▶ _Exercise aim_: Please repeat, exactly and without pictures, the lines of the entries below that run from the one containing "- Prêt pour" through the one containing "55,334 (daily average: 7)".

▶ _Given information_:
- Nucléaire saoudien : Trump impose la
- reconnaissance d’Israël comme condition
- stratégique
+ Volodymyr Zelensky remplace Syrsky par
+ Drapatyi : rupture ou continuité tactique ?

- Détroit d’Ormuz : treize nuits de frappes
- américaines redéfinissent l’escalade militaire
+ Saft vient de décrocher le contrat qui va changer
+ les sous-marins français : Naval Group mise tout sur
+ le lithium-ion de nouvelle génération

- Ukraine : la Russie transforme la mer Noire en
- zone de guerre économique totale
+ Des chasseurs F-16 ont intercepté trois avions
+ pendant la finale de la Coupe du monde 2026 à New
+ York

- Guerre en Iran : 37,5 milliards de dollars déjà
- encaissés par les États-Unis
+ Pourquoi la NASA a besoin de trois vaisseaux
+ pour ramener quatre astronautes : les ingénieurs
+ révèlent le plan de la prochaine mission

==

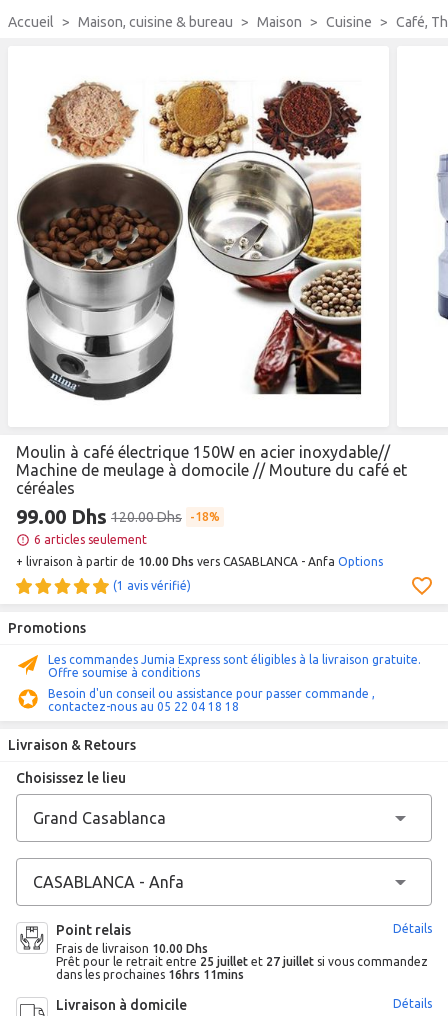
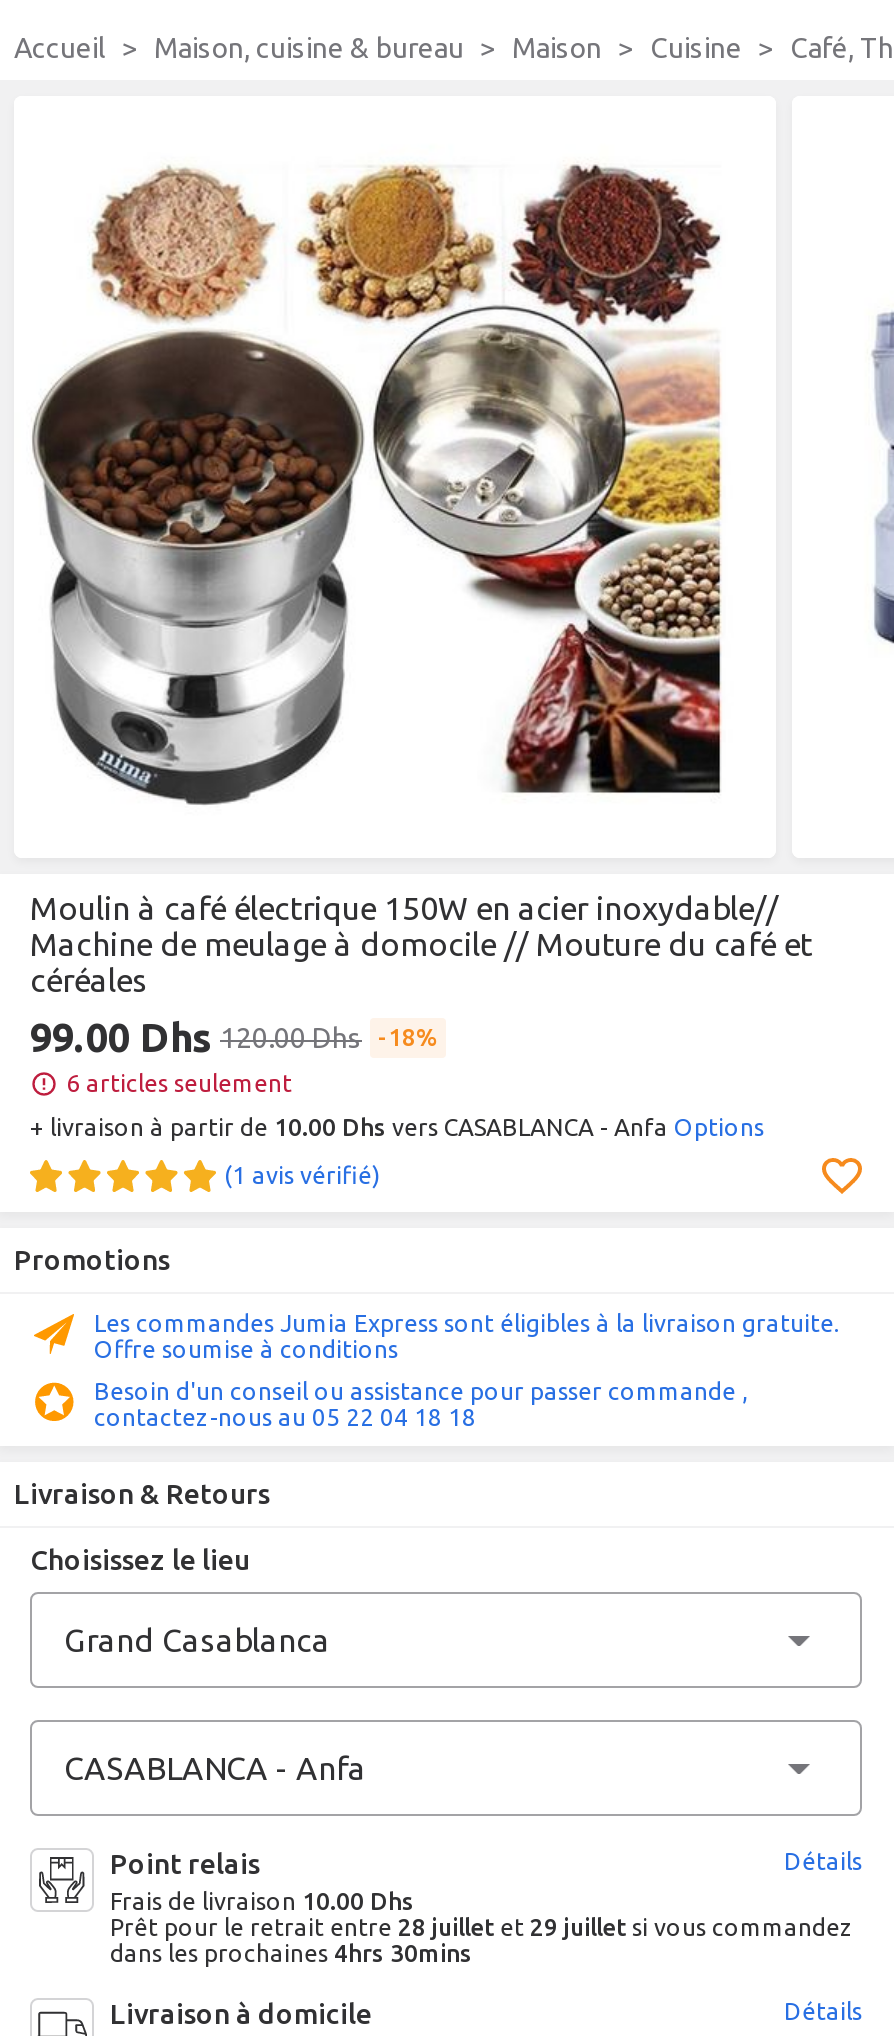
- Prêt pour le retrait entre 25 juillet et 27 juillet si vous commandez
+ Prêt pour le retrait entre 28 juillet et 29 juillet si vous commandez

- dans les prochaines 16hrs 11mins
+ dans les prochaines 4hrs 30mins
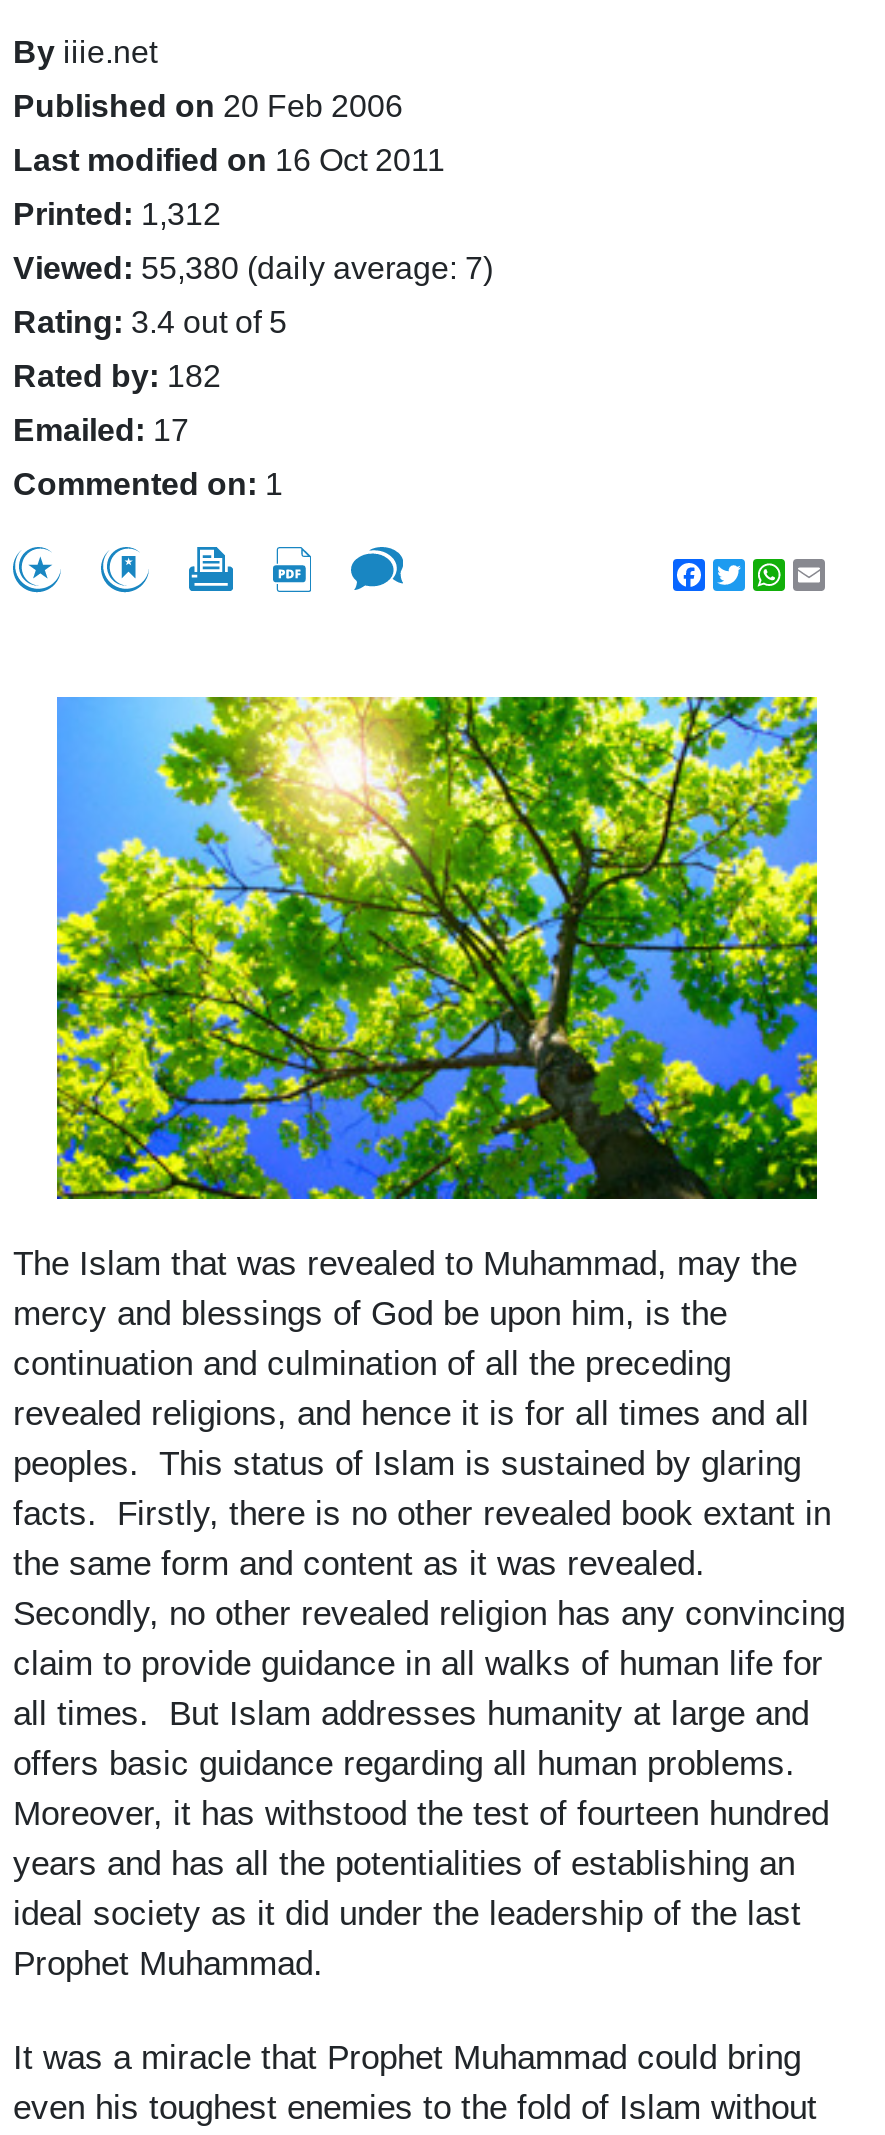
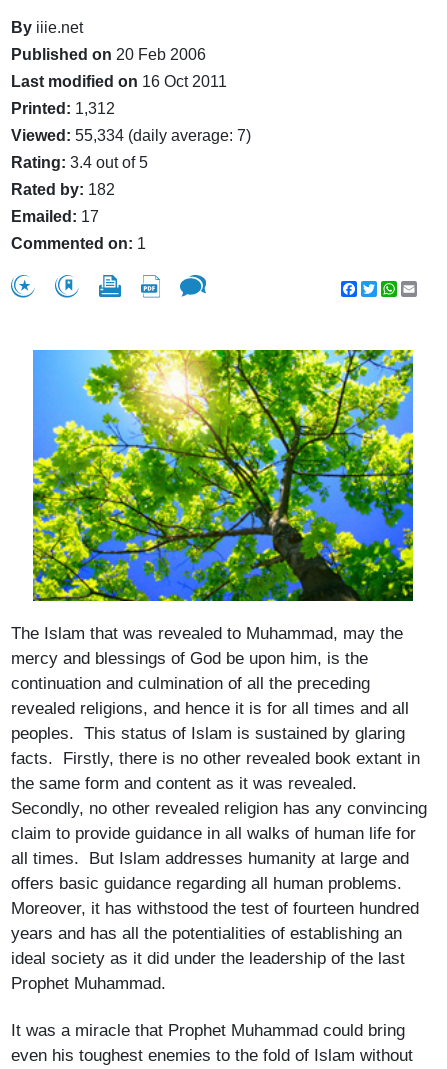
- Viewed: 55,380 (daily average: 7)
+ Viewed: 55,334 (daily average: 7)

* * *

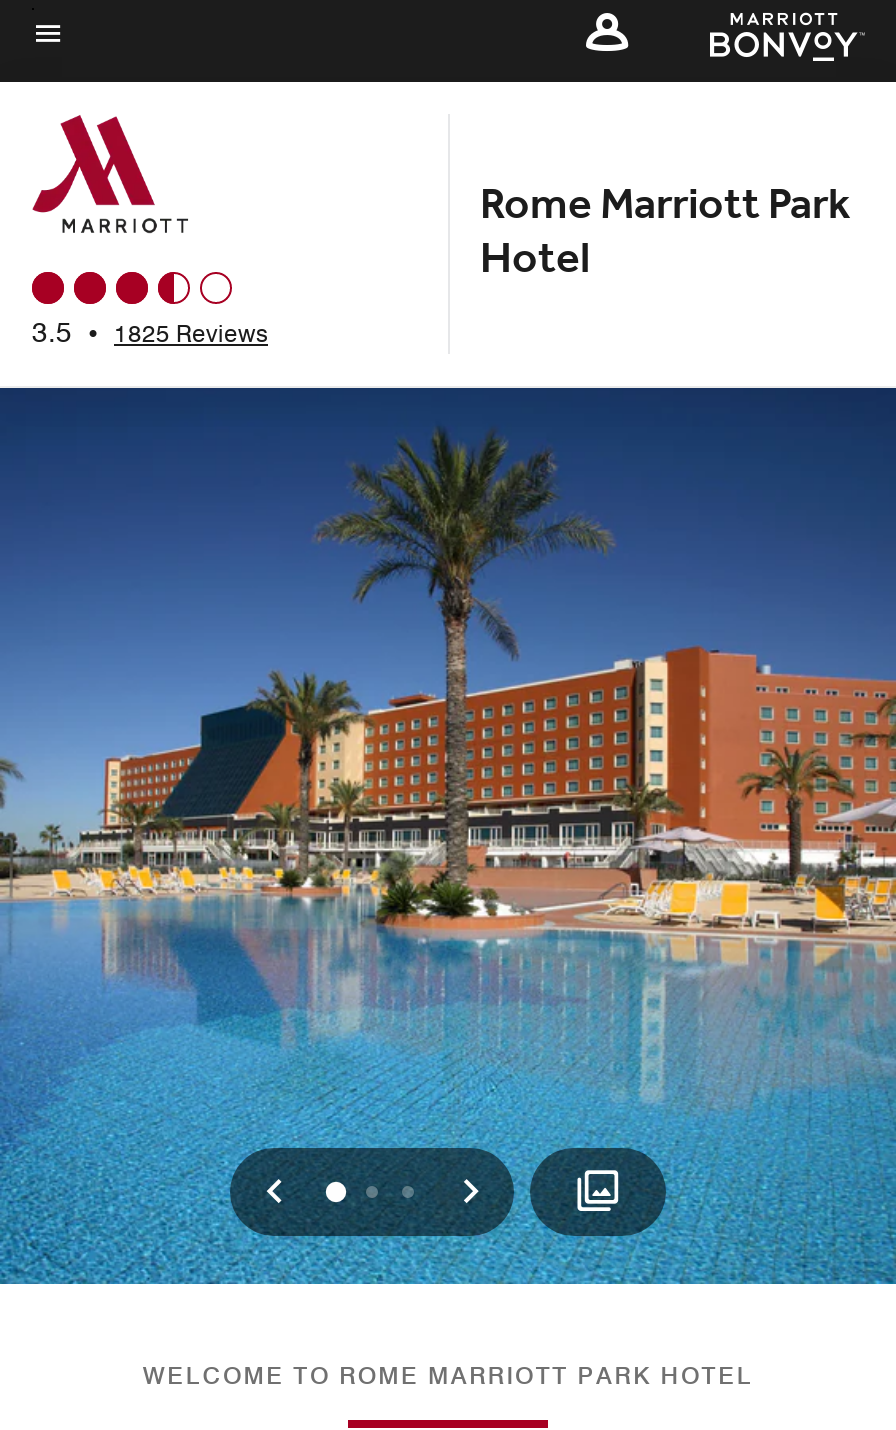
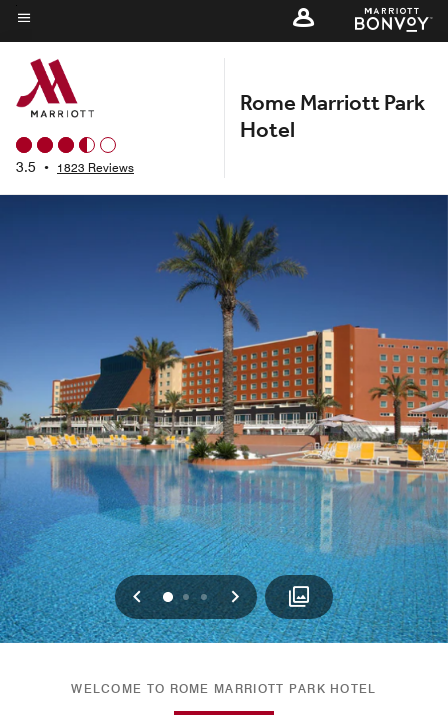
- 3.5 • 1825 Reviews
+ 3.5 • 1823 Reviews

▶ _Output below_:
- Prêt pour le retrait entre 25 juillet et 27 juillet si vous commandez
+ Prêt pour le retrait entre 28 juillet et 29 juillet si vous commandez

- dans les prochaines 16hrs 11mins
+ dans les prochaines 4hrs 30mins
- Viewed: 55,380 (daily average: 7)
+ Viewed: 55,334 (daily average: 7)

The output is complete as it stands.